“His expertise in renewable energy and hydrogen is unparalleled, his international reputation and relationships are well known, and we welcome his support and guidance as we accelerate towards commercialisation.”
There is growing excitement at Hysata after it announced earlier this year that it had developed technology that drastically improves the efficiency of hydrogen production – potentially accelerating the commercialisation of the clean fuel which is seen as vital to decarbonising heavy transport, industry and agriculture.
Hydrogen is expected to be commercially viable when it can be produced for less than $2 a kilogram of the flammable gas – a milestone thought to be up to a decade away despite huge investment and government support.
Energy efficiency
The two largest components of producing hydrogen are electrolysers – which separate hydrogen from oxygen in water – and the cost of energy. A rapid increase in cheap renewable and solar energy reduced wholesale electricity prices until northern hemisphere winter energy shortages were exacerbated by Russia’s war on Ukraine.
Traditional electrolysers remain inefficient, but Hysata has developed a new “capillary-fed electrolysis cell” that can produce hydrogen from water at 95 per cent cell energy efficiency.

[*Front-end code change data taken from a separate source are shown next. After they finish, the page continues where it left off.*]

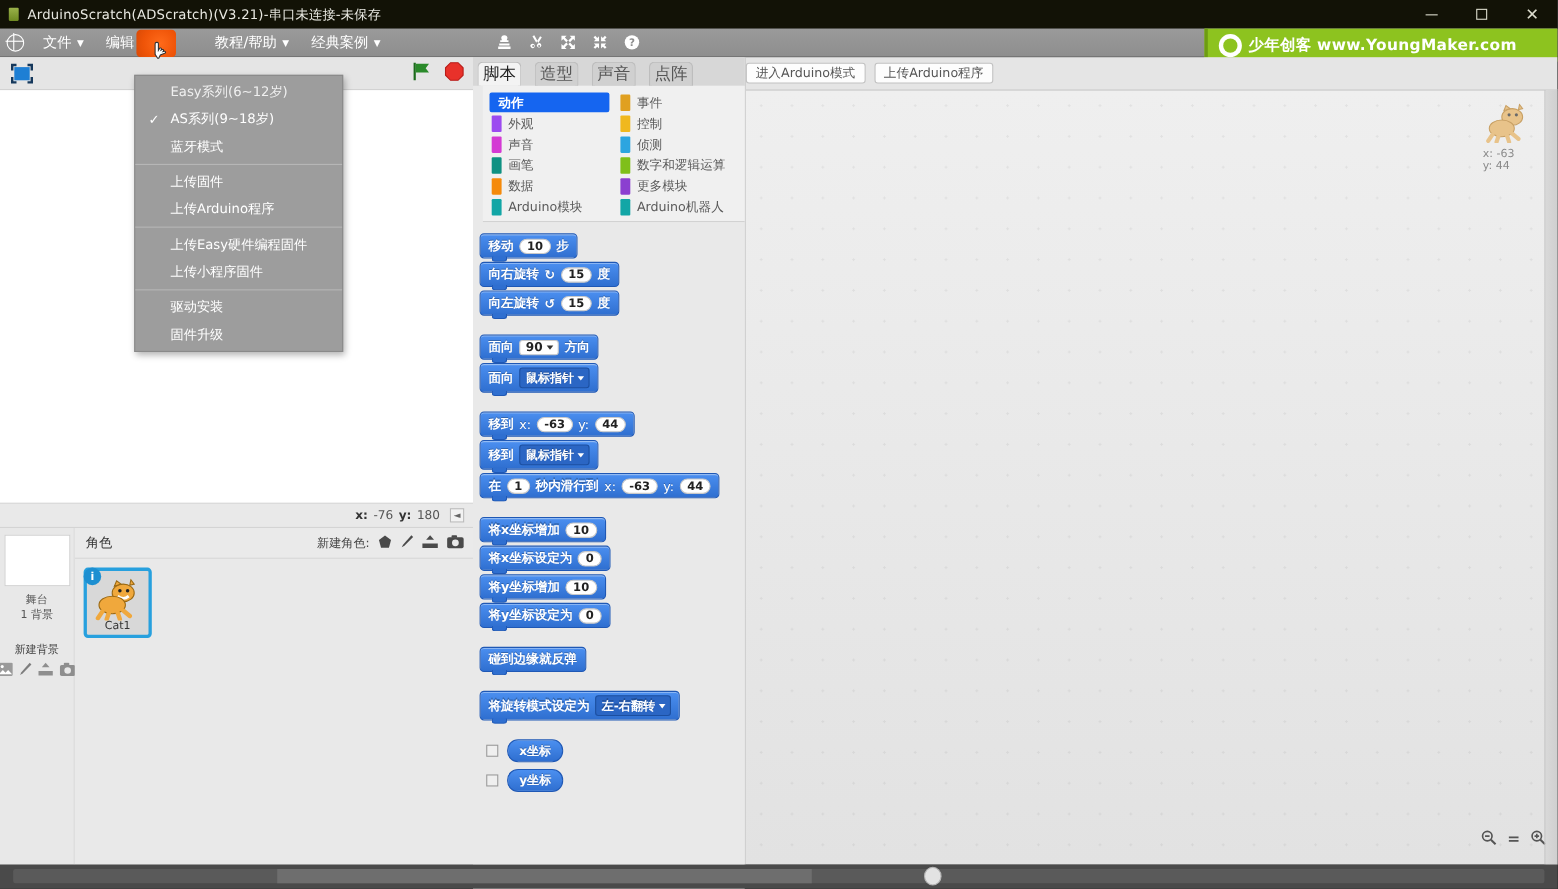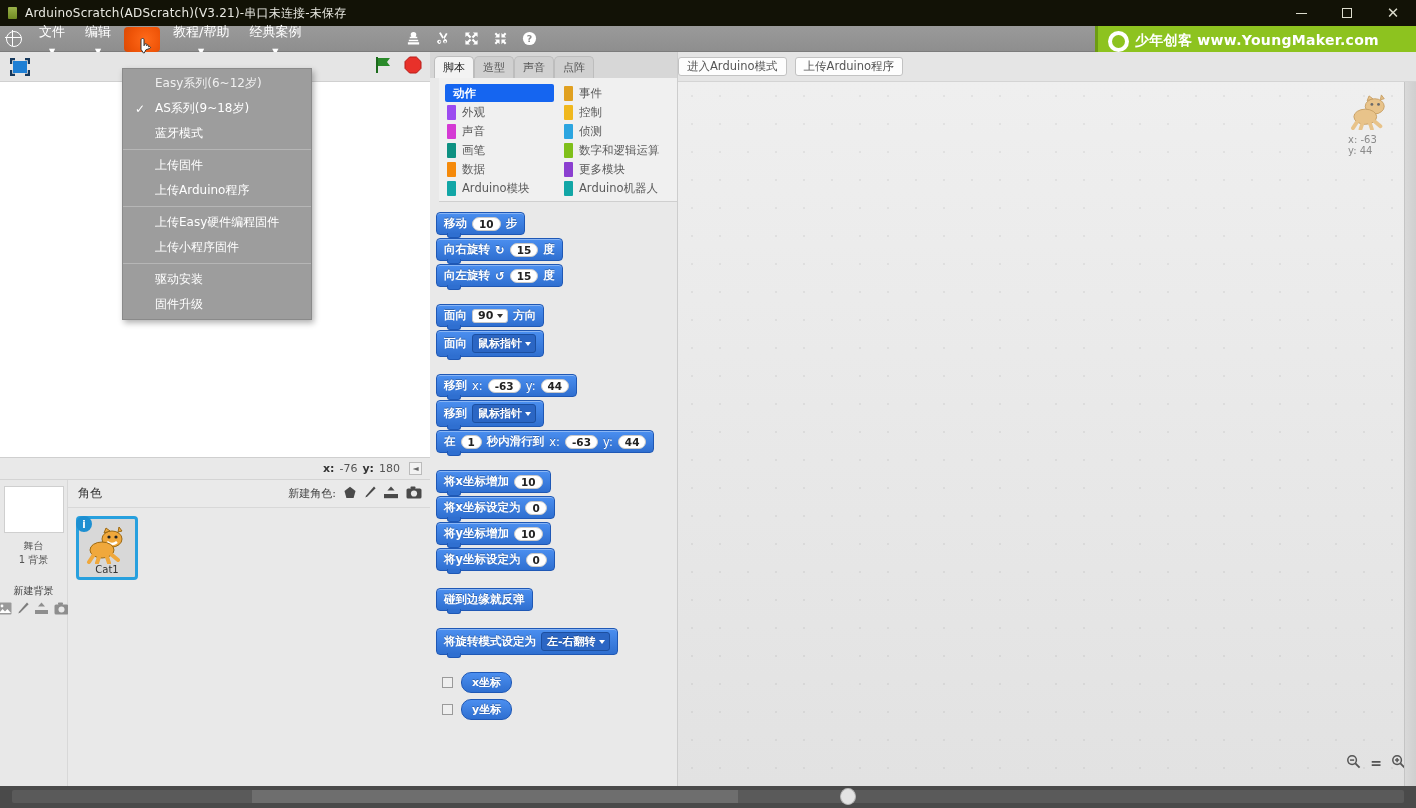--- a/index.html
+++ b/index.html
@@ -40,21 +40,21 @@
     display:flex; align-items:center; border-bottom:1px solid #7c7c7c;
   }
   .globe{
     width:16px; height:16px; margin:0 8px 0 6px; border-radius:50%;
     border:1.6px solid #ffffff; position:relative; flex:none;
   }
   .globe::before{ content:""; position:absolute; left:-1.6px; top:5px; width:16px; height:1.4px; background:#fff; }
   .globe::after{ content:""; position:absolute; left:5px; top:-1.6px; width:1.4px; height:16px; background:#fff;}
   .menu-item{
     color:#fff; font-size:13px; padding:3px 9px; margin-right:2px;
-    white-space:nowrap; cursor:default; display:flex; align-items:center; gap:5px;flex-direction:column;
+    white-space:nowrap; cursor:default; display:flex; align-items:center; gap:5px;
   }
   .menu-item .caret{ font-size:8px; transform:translateY(1px); }
   .menu-item.active{ }
   .cursor-blob{
     position:absolute; left:124px; top:27px; width:36px; height:25px;
     background:radial-gradient(circle at 60% 50%, #ff6a1a 0%, #ef5408 60%, #d94a06 100%);
     border-radius:4px;
   }
   .hand-cursor{
     position:absolute; left:139px; top:37px; width:16px; height:18px; z-index:30;
@@ -137,24 +137,24 @@
   }
   .sprite-name{ font-size:10px; color:#333; }
 
   
   .palette-col{
     position:absolute; left:430px; top:52px; width:248px; height:734px; background:#e9e9e9;
     border-right:1px solid #cdcdcd;
   }
   .tabs{ height:26px; display:flex; align-items:flex-end; padding-left:4px; background:#d7d7d7; }
   .tab{
-    height:22px; min-width:40px; padding:0 1px; margin-right:0;
+    height:22px; min-width:40px; padding:0 1px; margin-right:12px;
     background:#d0d0d0; border:1px solid #bdbdbd; border-bottom:none;
     border-radius:5px 5px 0 0; display:flex; align-items:center; justify-content:center;
-    font-size:11px; color:#555;
+    font-size:15px; color:#555;
   }
   .tab.active{ background:#f3f3f3; color:#222; }
   .cat-box{ background:#f0f0f0; padding:6px 6px 4px 6px; border-bottom:1px solid #cfcfcf;margin-left:9px; }
   .cat-grid{ display:grid; grid-template-columns:1fr 1fr; column-gap:8px; row-gap:1px; }
   .cat{
     display:flex; align-items:center; gap:6px; height:18px; padding-left:2px; border-radius:2px;
     font-size:11.5px; color:#5a5a5a;
   }
   .cat .sw{ width:9px; height:15px; border-radius:1px; flex:none; }
   .cat.selected{ background:#1565f0; color:#fff; font-weight:bold; padding-left:8px; }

Hysata raised $42.5 million in an oversubscribed share issue in August, attracting local and foreign heavyweights, including the Clean Energy Finance Corporation, UK-listed IP Group’s Australian arm, Vestas Ventures from Denmark, local super fund Hostplus and steelmaker BlueScope.
The bulk of the funds will be used to demonstrate the capacity of the product to be produced at scale. Dr Finkel said he was extremely excited about the company’s prospects.
“The electrolysis industry globally will be huge, We are in the early stages of development but it is the right time,” Dr Finkel told The Australian Financial Review.
“Australia will be one of the biggest if not the biggest markets for electrolysis.”
Not everyone shares Dr Finkel’s outlook.
Plans for Australia to become a hydrogen superpower were rubbished at The Australian Financial Review Energy & Climate Summit by author and academic Saul Griffith, who argued the large volumes of low cost renewable energy required to manufacture affordable “green hydrogen” gas could more efficiently be consumed as electricity.
Dr Finkel said batteries and hydrogen would coexist, with the latter better suited to industrial processes and reducing emissions from hard to abate sectors.
Ammonia is used to make fertiliser products but is increasingly viewed as the best way to transport hydrogen between nations to energy customers as well because it is a more stable compound than pure hydrogen.
Dr Finkel has identified steel making as be the highest value use of green hydrogen in future – a reference to hydrogen’s potential to be a substitute for coking coal in steel making.
Steelmakers using blast furnaces – the dominant technology in Asia which buys most of Australia’s iron ore and coking coal – have been dubbed “hard to abate” because they produce large volumes of carbon dioxide, even when fully powered by renewables.